Go on the rowing machine (boat - oar simulation) at the end of your workout, and use one arm at a time on half the reps. E;g, do lots of right arm pulls, then lots of left arm pulls, a brief rest, and then loads of double arm pulls. Do the same, but much lower volume of reps on the actuall two arm pulley rowing machine, earlier in the work out. Single arm movements can activate a few more motor units per arm, than double arm movements.
But still do the double arm and double leg stuff as well, because that gives a higher hormonal outputt. Some guy on this site was going on about split squats activating more units in the glute and hamstring than double leg squats. Maybe so, but he seemed to forget that double leg movements create a higher hormonal outputt which is also needed for growth. so you have to do both. (By the way - I’m not even recomending squats, I’m just giving an example of a point.)

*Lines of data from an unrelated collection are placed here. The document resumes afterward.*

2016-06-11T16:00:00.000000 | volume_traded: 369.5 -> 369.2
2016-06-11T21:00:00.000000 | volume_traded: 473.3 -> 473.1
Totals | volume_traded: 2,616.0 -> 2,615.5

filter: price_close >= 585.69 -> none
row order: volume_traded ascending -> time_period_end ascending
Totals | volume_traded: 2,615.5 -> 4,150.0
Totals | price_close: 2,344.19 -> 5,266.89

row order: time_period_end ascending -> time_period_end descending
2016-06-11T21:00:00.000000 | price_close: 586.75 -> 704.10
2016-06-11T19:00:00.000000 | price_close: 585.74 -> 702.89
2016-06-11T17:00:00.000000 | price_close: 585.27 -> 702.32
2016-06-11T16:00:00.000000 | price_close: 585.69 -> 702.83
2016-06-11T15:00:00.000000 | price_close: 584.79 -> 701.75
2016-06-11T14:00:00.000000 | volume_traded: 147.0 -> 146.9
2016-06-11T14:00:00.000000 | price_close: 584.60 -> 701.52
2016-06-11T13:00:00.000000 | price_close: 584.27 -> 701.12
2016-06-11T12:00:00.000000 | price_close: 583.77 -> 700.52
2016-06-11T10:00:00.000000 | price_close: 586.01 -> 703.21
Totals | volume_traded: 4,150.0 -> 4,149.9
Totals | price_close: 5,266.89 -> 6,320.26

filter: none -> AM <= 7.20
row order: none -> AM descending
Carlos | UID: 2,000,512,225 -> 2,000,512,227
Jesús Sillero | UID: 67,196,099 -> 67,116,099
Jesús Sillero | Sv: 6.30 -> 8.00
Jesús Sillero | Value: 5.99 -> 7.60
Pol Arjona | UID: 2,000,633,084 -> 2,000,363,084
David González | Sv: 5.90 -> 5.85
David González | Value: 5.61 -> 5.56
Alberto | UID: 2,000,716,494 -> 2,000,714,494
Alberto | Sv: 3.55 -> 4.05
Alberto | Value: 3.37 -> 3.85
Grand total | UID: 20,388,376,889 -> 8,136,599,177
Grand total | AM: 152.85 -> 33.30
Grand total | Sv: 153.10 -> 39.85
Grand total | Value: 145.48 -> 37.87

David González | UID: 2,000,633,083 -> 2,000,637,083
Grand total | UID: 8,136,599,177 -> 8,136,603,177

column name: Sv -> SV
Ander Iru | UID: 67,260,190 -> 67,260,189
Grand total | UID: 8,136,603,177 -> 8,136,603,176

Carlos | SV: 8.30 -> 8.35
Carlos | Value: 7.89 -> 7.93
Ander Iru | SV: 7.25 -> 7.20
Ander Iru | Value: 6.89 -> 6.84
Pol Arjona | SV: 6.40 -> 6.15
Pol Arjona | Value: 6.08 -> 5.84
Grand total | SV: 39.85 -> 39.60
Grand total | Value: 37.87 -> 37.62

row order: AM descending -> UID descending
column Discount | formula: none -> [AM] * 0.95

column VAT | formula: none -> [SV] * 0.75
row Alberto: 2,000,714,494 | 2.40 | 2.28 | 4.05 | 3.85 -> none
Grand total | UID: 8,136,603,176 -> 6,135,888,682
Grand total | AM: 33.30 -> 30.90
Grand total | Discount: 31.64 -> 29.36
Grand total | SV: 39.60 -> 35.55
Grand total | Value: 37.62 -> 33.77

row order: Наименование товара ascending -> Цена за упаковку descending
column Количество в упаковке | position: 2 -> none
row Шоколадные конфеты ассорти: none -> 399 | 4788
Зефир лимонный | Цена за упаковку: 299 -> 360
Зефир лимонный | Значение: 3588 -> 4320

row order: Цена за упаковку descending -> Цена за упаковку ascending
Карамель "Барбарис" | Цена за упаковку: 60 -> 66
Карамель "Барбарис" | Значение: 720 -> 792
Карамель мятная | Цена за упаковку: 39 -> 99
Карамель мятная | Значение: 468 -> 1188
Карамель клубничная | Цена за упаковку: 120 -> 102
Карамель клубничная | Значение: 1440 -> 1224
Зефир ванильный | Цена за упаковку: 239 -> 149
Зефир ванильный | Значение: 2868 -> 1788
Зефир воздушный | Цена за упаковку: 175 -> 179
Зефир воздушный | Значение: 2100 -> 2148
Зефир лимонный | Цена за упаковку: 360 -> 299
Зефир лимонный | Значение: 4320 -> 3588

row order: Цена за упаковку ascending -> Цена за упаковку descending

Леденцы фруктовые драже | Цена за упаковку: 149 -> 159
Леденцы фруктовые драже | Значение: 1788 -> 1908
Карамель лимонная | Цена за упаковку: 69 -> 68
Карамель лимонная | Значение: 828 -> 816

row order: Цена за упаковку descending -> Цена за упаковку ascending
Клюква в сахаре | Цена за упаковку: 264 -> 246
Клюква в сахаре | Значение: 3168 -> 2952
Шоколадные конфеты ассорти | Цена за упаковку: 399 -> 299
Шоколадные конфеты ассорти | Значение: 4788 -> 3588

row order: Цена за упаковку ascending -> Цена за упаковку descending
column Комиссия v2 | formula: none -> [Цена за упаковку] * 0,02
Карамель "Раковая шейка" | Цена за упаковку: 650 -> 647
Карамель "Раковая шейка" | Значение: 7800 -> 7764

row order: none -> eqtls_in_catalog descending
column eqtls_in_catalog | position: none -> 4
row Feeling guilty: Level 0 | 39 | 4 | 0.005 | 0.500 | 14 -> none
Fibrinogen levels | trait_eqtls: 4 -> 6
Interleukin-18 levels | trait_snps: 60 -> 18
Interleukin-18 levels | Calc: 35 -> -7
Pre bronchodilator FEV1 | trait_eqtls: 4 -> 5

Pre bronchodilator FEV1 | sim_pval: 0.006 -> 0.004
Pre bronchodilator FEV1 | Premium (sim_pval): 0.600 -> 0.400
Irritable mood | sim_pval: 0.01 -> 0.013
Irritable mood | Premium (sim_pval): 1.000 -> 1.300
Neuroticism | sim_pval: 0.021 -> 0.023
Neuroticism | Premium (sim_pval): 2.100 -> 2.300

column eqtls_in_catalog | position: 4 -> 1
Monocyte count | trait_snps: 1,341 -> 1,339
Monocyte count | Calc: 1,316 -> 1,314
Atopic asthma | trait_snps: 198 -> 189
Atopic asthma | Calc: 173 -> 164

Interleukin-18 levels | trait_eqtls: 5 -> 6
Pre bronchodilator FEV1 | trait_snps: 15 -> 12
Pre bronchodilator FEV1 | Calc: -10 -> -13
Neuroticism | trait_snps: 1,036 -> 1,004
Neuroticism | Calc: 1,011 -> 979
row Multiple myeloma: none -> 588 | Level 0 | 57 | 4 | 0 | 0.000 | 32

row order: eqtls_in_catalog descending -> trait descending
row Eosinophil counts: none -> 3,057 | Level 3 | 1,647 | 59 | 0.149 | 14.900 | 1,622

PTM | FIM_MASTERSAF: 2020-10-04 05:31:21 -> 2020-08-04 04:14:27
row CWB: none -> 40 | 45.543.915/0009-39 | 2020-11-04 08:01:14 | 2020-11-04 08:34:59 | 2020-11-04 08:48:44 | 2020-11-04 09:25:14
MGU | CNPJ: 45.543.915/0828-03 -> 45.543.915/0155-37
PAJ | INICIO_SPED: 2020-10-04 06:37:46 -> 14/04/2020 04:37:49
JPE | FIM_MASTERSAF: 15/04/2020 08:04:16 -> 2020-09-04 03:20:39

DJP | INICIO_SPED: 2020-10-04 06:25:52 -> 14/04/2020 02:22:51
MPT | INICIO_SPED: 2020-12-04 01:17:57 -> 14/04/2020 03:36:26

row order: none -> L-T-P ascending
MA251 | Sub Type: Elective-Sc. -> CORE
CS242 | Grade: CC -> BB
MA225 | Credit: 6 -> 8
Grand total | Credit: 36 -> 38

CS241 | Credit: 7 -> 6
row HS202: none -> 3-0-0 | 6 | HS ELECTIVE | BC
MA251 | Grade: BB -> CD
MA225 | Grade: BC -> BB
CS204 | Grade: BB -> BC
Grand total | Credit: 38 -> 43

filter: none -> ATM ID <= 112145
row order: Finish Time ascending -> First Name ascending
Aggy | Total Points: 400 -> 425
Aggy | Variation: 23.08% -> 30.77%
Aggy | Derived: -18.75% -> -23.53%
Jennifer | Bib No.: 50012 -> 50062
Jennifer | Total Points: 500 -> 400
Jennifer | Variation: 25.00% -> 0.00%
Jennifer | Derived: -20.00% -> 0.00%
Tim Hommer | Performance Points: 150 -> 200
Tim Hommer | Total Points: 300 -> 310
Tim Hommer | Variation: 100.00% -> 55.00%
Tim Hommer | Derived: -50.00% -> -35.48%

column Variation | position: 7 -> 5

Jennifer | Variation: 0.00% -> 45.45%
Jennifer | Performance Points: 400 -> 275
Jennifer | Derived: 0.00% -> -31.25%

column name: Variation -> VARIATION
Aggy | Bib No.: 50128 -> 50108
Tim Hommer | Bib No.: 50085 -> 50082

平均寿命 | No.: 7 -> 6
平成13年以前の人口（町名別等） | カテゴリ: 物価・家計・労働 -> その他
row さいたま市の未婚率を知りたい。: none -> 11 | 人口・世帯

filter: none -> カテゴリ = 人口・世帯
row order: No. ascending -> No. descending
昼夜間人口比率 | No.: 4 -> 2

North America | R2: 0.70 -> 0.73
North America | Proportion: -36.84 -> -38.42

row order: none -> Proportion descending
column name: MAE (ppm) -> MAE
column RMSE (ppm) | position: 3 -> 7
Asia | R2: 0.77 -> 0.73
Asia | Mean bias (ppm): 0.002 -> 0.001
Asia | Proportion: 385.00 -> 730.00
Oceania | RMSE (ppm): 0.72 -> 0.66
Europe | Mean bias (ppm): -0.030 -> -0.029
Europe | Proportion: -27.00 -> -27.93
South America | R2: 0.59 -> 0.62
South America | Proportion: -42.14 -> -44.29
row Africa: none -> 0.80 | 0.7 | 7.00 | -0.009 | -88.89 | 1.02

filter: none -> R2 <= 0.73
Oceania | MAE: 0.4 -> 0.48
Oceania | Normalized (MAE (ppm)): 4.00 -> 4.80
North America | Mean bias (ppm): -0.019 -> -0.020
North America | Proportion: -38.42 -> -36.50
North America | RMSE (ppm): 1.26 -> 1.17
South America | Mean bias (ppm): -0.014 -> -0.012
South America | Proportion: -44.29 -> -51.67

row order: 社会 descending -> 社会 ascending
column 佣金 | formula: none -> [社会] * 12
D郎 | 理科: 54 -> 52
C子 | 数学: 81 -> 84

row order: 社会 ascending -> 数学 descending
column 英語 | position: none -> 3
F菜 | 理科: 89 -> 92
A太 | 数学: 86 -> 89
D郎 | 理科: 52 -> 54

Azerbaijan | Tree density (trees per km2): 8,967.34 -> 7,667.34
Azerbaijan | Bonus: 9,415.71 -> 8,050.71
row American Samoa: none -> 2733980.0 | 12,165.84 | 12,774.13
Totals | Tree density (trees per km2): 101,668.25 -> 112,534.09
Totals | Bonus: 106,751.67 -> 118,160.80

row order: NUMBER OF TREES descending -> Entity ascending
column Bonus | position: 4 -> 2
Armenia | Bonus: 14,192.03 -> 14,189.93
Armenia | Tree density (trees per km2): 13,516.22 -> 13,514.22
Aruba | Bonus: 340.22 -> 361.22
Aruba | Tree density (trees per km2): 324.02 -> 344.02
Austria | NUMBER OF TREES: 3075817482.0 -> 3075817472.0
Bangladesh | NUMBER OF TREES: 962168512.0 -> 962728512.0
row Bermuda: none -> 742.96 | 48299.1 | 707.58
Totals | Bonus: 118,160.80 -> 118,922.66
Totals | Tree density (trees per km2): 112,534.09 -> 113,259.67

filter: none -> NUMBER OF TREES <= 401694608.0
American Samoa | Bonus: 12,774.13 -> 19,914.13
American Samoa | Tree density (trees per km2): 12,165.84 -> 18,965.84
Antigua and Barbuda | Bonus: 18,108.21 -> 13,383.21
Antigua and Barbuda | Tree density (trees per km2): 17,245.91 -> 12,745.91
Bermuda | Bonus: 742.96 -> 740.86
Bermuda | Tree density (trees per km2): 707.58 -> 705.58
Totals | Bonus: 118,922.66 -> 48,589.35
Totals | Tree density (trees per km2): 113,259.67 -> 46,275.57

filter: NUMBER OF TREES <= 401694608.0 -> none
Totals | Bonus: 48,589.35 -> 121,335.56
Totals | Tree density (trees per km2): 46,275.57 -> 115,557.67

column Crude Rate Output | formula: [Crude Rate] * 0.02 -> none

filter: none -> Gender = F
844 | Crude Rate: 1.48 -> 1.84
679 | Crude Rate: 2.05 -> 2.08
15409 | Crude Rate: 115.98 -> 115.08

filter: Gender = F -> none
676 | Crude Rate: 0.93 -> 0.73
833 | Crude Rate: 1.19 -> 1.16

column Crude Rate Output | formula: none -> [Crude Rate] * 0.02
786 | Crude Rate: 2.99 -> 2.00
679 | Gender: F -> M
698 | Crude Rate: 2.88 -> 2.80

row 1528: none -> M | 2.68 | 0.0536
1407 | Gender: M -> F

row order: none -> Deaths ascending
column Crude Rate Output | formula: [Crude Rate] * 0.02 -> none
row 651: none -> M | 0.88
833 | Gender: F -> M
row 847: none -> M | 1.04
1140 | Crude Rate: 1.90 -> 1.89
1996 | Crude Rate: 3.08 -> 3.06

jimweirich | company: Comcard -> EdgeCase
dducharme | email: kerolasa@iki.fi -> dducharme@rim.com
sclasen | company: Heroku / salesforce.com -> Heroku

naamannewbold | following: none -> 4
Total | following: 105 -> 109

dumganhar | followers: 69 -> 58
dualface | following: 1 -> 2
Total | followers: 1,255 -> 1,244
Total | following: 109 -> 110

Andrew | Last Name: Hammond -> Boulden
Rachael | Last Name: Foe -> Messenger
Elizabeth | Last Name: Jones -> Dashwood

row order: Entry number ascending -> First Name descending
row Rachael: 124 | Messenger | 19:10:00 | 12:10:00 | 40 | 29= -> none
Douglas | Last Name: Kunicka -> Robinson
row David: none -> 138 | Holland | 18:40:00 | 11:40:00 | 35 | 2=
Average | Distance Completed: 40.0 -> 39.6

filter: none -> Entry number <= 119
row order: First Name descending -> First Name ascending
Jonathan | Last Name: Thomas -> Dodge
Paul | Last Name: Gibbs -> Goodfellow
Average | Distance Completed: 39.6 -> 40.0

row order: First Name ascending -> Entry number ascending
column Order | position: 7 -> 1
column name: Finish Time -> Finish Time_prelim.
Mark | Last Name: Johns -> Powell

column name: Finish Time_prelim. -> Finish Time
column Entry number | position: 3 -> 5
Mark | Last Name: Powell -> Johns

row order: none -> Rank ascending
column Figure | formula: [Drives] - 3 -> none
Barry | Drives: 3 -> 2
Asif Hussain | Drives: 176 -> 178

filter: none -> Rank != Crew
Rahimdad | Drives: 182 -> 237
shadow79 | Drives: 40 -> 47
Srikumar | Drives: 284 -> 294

The fact that you are interested in percentages of intensity (% of one rep max) suggests to me that you have some kind of atheltic asperation, or atleast the idea of ‘peeking’ your performances. Again, it would be helpfull if you were to mention what sport you are interested in. Or maybe you are just training for the sake of it, and just want a great looking physique. Why not, but you need to make it clear which one.
I see nothing wrong with the adding 10% intensity each weak formula, I’ll assume you would drop the total reps per weak down each weak with that.
Remember, the longer the workout, the greater the calorie demand afterwards, so make sure you’ve got some ready when your workout is finished.